I can still hear the words ring in my heart like I hear the sound of my alarm every morning. I heard these words when I was 13 years old and had finally reached out for help. There I was, finally being vulnerable and open about my struggles with food and body. I was finally sharing my deepest insecurities with an older adult.
You don’t look sick, though. Maybe you should try eating vegan, and it will help you feel better about yourself.
This person’s response shook me to my core. These words changed the way I thought about myself, my body, and food until I was 28.
The sad truth
I didn’t want to develop an eating disorder or hide my body for years. I didn’t want to judge myself based on what I ate.
Sadly, in this society, people seem to think its okay to judge others based on how they look and what their food choices are.

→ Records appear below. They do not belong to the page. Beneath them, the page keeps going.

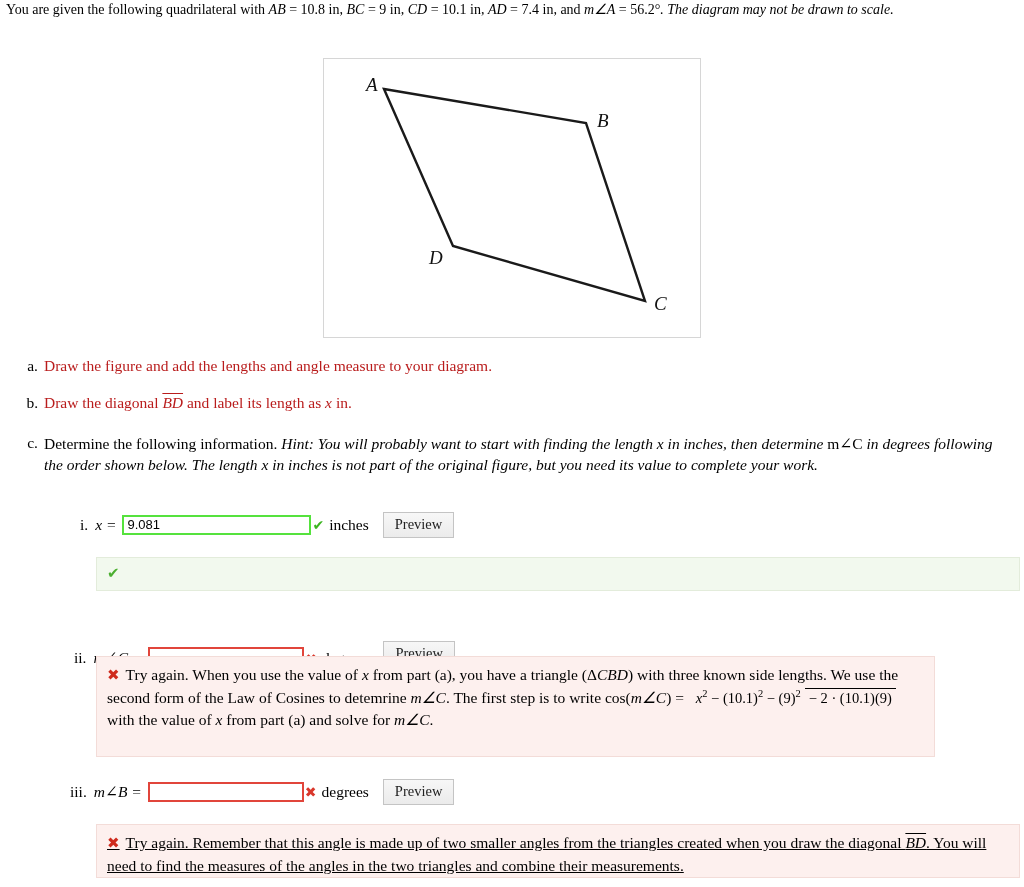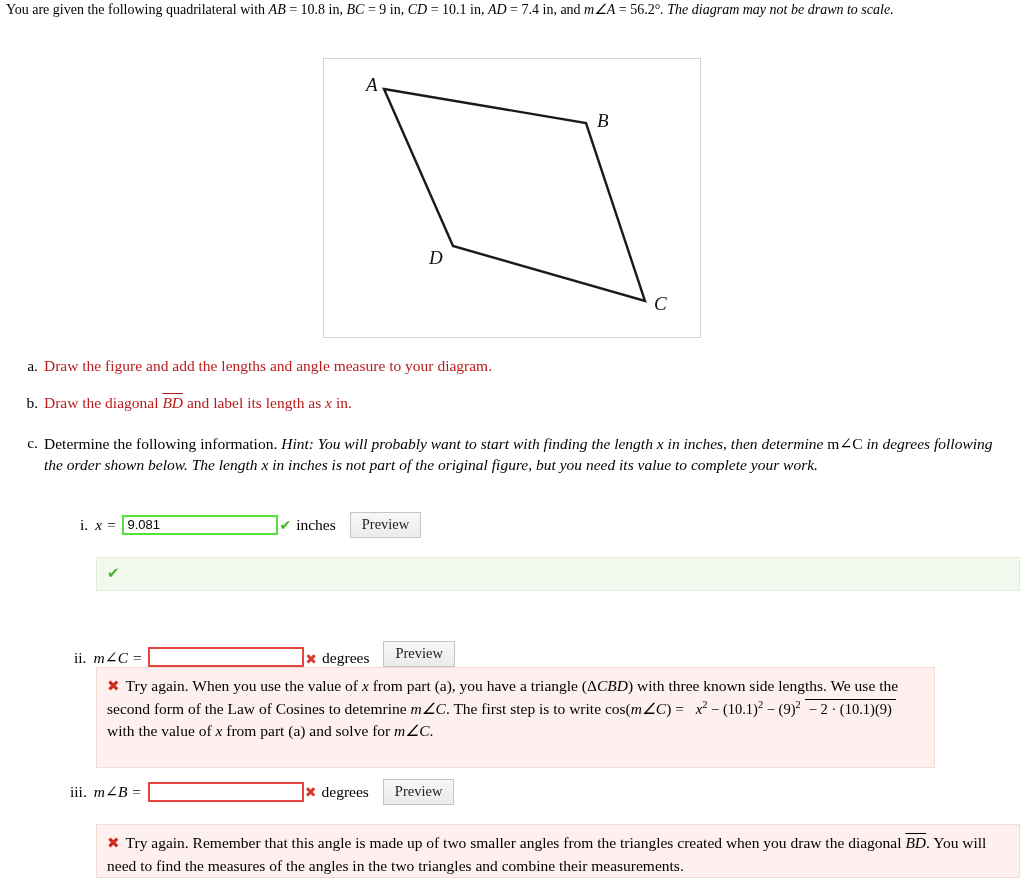"9.081" .ans-input.ok { width: 156px -> 189px }
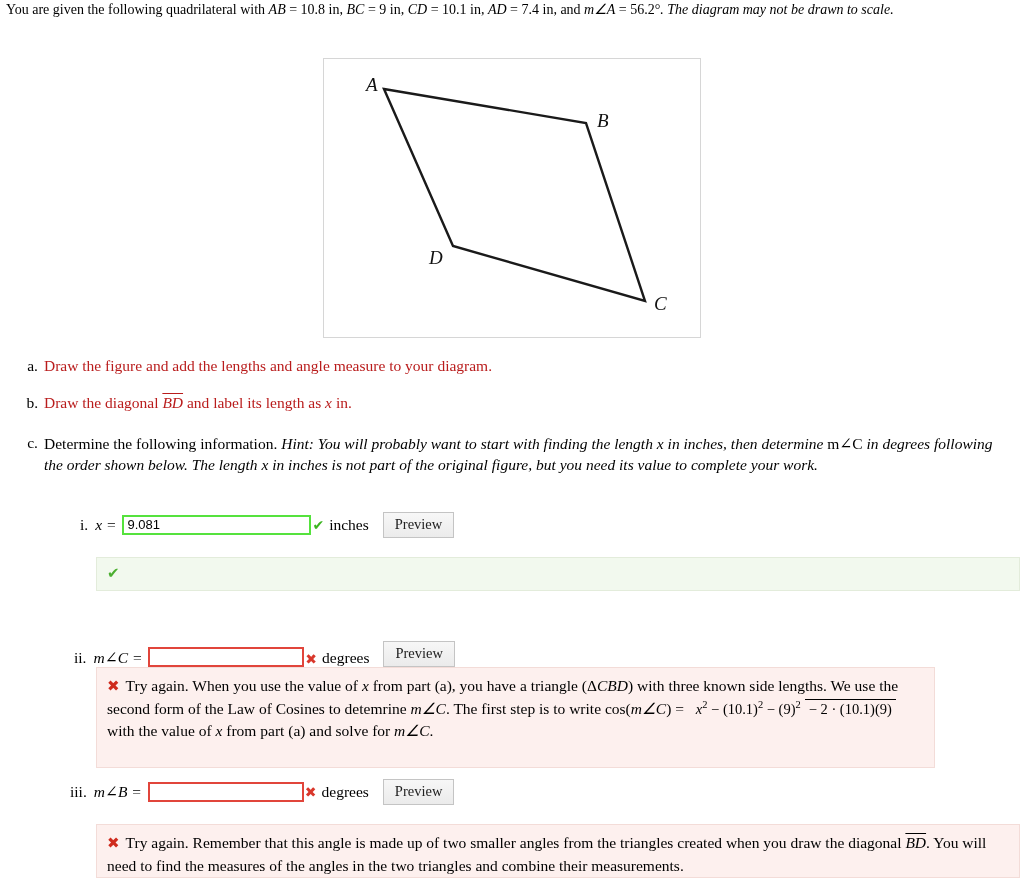"✖ Try again. When you" .fb-ii { margin-top: 11px -> none }
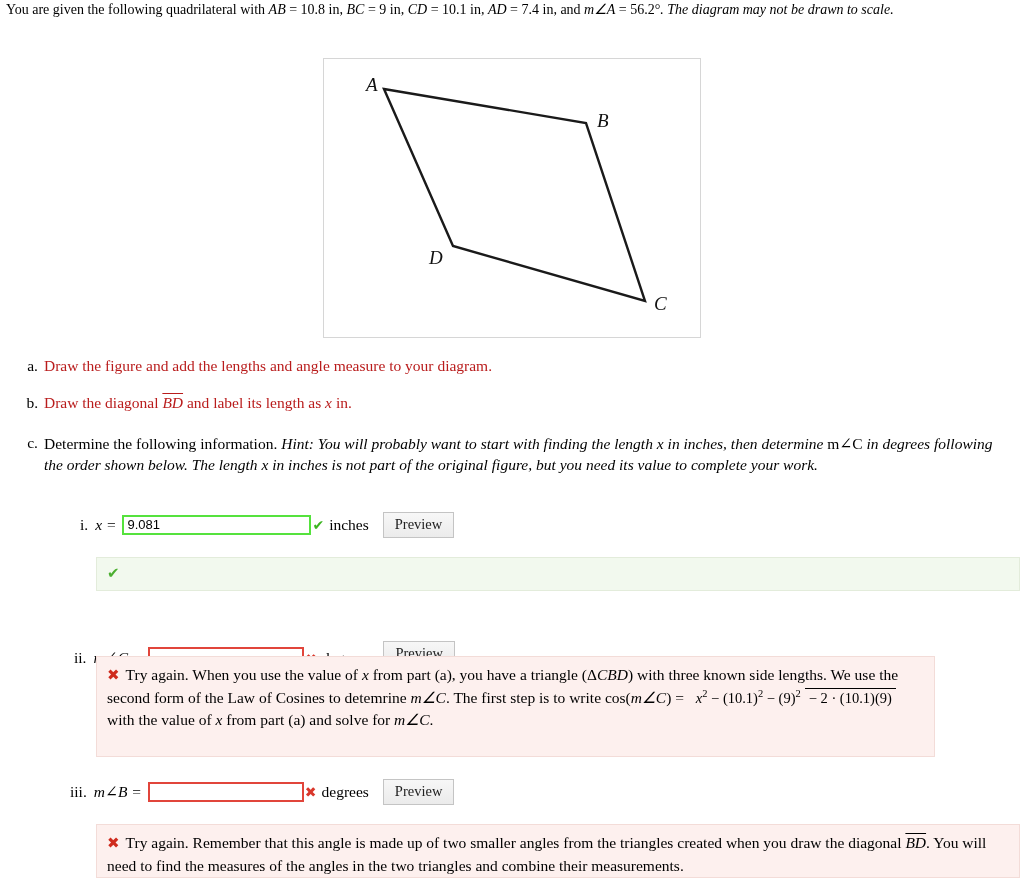"✖ Try again. Remember that" .fb-iii { text-decoration: none -> underline }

It’s like we have this weird unsaid excellence that has silently and internally been agreed upon based on how we choose to eat or workout.
I just want to point out that you are not a better person because you eat “whole, clean, or unprocessed”. You aren’t a better human because you eat paleo, vegetarian, or vegan. And you aren’t a better person because you choose to eat low carb, high carb, low fat, high fat, no sugar, or junk-free.
You are a beautiful human.
The awesome truth
Your worth is not defined by what you chew on. It’s not defined by how your body looks, what size you are, or what your outer appearance says about you.
What is it defined by? It’s defined by how you feel, your character, what your thoughts are, and what you do with your life. What you eat actually doesn’t have a lot to do with it.
People that truly matter in your life and want the best for you. They don’t care how you look in a swimsuit. They don’t care what you eat or how you work out, and they don’t care about what new diet fad you’re doing.
What they do care about, however, is what’s inside.
They care about the memories you make with them. No one wants you to struggle with an eating disorder or food and body issues.
Sometimes I think back to that day. Would the course of my life have changed if that person asked, “How do you feel? Are you okay? How can I help?”
I will never know for sure. But what I do know is when someone who looks up to me reaches out for help, I should ask more of those questions.